—A mi no me lo contó nadie, ¿sabe? yo estaba ahí. En Stalingrado, en enero del 43 —bebió un trago largo. Hice señas al mozo para que trajera otras cervezas.
—Después de aquello estuve ocho años en Siberia y aunque usted no lo crea, fui el único, de los que nos rendimos ese día, que pudo volver —apuró un nuevo trago, sus mejillas empezaban a colorearse, sin embargo, algo en él me incitaba a seguir escuchando.
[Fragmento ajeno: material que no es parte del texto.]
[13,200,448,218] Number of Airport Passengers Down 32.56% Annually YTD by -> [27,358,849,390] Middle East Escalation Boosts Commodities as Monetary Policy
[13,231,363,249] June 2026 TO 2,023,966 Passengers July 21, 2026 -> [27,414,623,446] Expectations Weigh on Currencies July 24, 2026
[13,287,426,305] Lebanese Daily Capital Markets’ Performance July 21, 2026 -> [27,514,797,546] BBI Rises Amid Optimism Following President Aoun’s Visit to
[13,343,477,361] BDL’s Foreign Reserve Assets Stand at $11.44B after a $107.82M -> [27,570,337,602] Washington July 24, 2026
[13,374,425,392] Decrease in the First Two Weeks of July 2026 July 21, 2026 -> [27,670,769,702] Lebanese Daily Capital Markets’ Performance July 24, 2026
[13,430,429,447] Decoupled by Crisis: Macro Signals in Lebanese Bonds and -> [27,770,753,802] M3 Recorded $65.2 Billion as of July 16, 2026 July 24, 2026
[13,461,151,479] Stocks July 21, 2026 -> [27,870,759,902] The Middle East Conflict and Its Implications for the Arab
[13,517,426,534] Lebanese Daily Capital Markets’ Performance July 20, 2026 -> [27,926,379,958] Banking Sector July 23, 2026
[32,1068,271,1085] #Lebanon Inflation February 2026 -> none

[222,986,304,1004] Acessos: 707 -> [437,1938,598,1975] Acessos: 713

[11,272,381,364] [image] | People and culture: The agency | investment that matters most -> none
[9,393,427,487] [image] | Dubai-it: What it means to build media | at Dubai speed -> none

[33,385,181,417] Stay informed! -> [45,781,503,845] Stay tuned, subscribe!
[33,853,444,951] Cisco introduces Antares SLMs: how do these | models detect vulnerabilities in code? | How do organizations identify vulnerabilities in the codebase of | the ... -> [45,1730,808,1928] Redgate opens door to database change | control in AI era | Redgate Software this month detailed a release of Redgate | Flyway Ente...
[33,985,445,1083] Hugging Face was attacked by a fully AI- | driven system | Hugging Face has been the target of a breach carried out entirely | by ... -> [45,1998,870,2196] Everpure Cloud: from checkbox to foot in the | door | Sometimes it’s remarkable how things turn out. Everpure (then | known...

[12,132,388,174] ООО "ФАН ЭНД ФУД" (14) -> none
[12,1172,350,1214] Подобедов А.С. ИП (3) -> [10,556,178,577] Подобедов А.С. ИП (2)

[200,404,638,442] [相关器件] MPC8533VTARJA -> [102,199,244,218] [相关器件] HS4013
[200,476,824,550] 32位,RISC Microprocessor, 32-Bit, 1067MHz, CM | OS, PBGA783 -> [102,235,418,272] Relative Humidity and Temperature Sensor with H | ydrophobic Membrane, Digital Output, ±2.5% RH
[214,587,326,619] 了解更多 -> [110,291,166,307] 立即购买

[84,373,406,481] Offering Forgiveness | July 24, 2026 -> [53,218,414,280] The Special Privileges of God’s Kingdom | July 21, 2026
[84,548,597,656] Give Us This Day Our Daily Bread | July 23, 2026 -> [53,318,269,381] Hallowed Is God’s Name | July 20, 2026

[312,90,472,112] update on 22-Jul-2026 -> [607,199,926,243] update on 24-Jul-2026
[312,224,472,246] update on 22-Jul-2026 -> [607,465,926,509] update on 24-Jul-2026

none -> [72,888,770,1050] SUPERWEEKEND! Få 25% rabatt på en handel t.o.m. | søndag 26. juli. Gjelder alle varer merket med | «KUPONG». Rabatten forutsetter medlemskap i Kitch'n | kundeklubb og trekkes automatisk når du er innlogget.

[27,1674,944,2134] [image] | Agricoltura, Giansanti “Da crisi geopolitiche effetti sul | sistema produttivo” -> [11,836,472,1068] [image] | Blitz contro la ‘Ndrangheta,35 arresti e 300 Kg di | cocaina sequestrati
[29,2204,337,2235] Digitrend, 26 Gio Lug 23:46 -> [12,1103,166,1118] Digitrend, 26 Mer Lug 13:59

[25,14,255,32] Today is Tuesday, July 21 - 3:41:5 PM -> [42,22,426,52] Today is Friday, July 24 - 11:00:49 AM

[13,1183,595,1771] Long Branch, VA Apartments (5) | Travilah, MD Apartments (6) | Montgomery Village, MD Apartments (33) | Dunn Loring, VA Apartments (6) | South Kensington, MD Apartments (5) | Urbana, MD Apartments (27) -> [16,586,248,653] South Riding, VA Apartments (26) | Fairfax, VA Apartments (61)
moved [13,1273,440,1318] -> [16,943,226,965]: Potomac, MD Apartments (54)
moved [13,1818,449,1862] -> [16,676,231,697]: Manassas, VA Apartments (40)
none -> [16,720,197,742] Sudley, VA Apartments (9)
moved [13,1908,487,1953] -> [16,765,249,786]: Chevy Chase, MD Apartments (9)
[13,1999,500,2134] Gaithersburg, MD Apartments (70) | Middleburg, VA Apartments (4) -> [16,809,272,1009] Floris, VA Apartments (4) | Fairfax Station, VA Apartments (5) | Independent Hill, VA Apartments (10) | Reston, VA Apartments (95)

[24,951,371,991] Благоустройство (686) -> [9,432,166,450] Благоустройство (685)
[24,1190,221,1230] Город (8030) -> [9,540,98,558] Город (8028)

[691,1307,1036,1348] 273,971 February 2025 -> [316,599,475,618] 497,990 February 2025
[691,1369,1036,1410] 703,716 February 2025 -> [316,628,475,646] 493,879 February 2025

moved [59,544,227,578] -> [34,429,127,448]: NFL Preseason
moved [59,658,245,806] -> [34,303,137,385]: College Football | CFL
—Éramos unos cuarenta tipos, atrincherados en una casa. Bueno, usted sabe, casa es mucho decir, porque quedaba poco en pie con tanto bombardeo. Del otro lado de la calle no paraban de tirar. Era difícil acercarse a una ventana sin perder la cabeza. Varios de mis compañeros estaban muertos y otros agonizaban en el piso. De todas maneras, si no nos mataban a tiros, no podíamos durar mucho. Estábamos congelados y los últimos tres días no habíamos comido nada —hizo una pausa como preparándome para algo importante. Entonces empezó a temblarle la voz.
—De repente, como salido de la nada, en el medio de la calle apareció un niño. ¿Sabe? un niño pequeño, como de cuatro o cinco años. Muchos de mis compañeros comenzaron a llamarlo, cada uno gritaba un nombre diferente: Eldwin, Herman, Johann, Rudolph, Helmuth y así otros nombres, se lo juro amigo —ya el temblor se le había contagiado a las manos y sudaba.
—Salieron del escondite, con las manos hacia adelante, hacia el niño, como si quisieran abrazarlo. Ninguno pudo alcanzarlo, uno a uno los fusilaron en la acera. Los rusos los mataron a todos. No sé a dónde fue el niño, simplemente no lo vi más. Los que quedamos atamos un pañuelo blanco al caño de un fusil.
Creo que ninguno de los que sobrevivimos tenía hijos.